Content starts
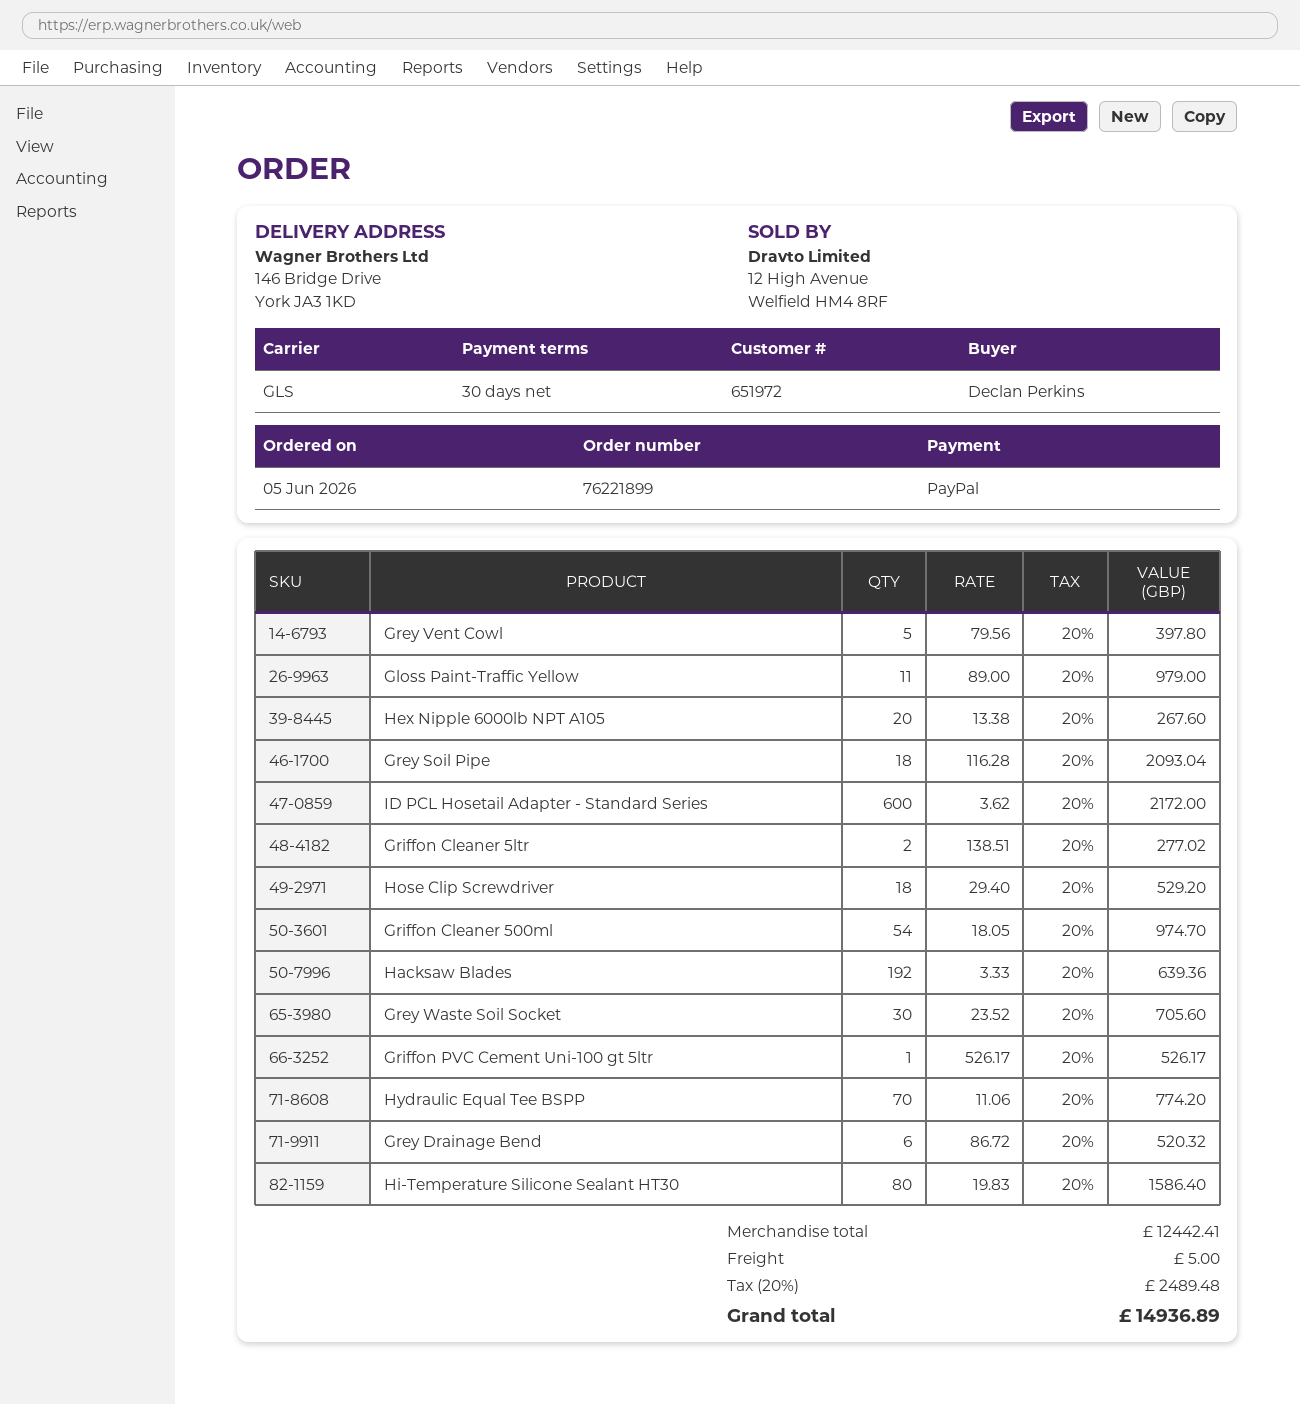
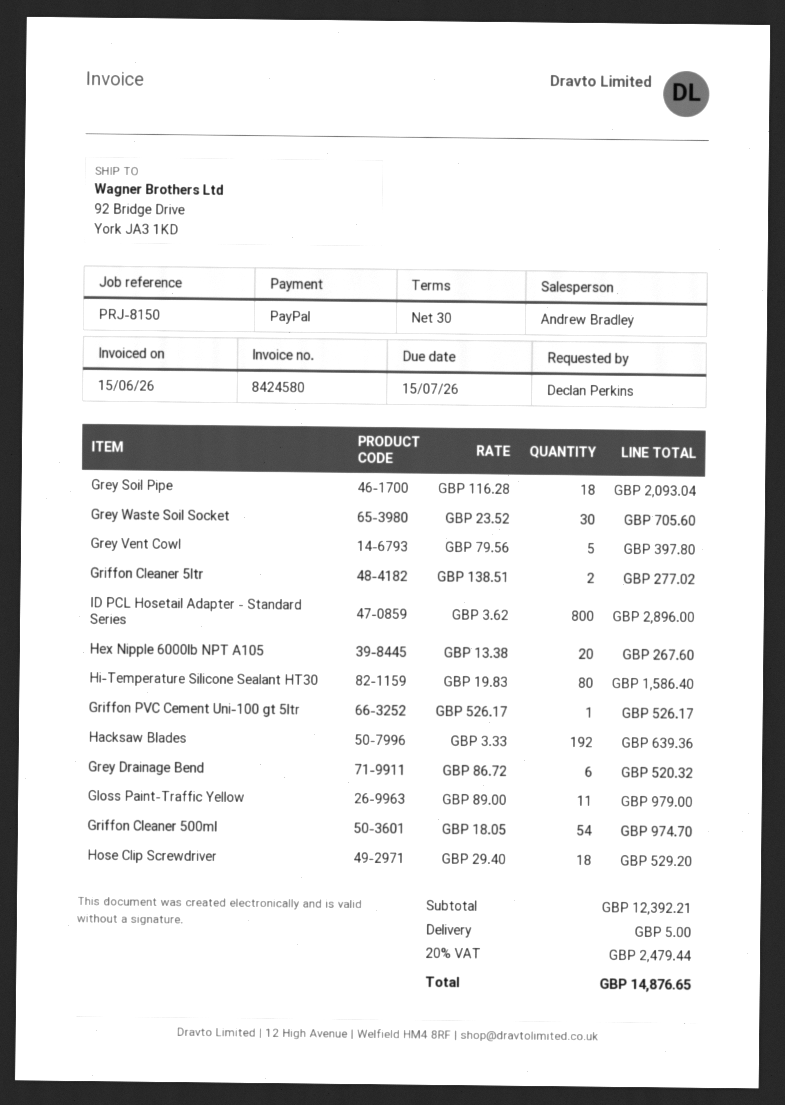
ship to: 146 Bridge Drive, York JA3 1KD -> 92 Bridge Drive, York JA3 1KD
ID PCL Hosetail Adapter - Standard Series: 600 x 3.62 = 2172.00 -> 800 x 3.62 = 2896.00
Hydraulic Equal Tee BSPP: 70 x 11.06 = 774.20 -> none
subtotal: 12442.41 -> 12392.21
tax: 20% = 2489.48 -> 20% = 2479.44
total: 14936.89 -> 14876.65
Content ends
**TASK INSTRUCTIONS:** Set down the lines from the one with "ID PCL Hosetail" through the end of the data above. Keep each exactly as written and add no other line.

**WRITTEN SOLUTION:**
ID PCL Hosetail Adapter - Standard Series: 600 x 3.62 = 2172.00 -> 800 x 3.62 = 2896.00
Hydraulic Equal Tee BSPP: 70 x 11.06 = 774.20 -> none
subtotal: 12442.41 -> 12392.21
tax: 20% = 2489.48 -> 20% = 2479.44
total: 14936.89 -> 14876.65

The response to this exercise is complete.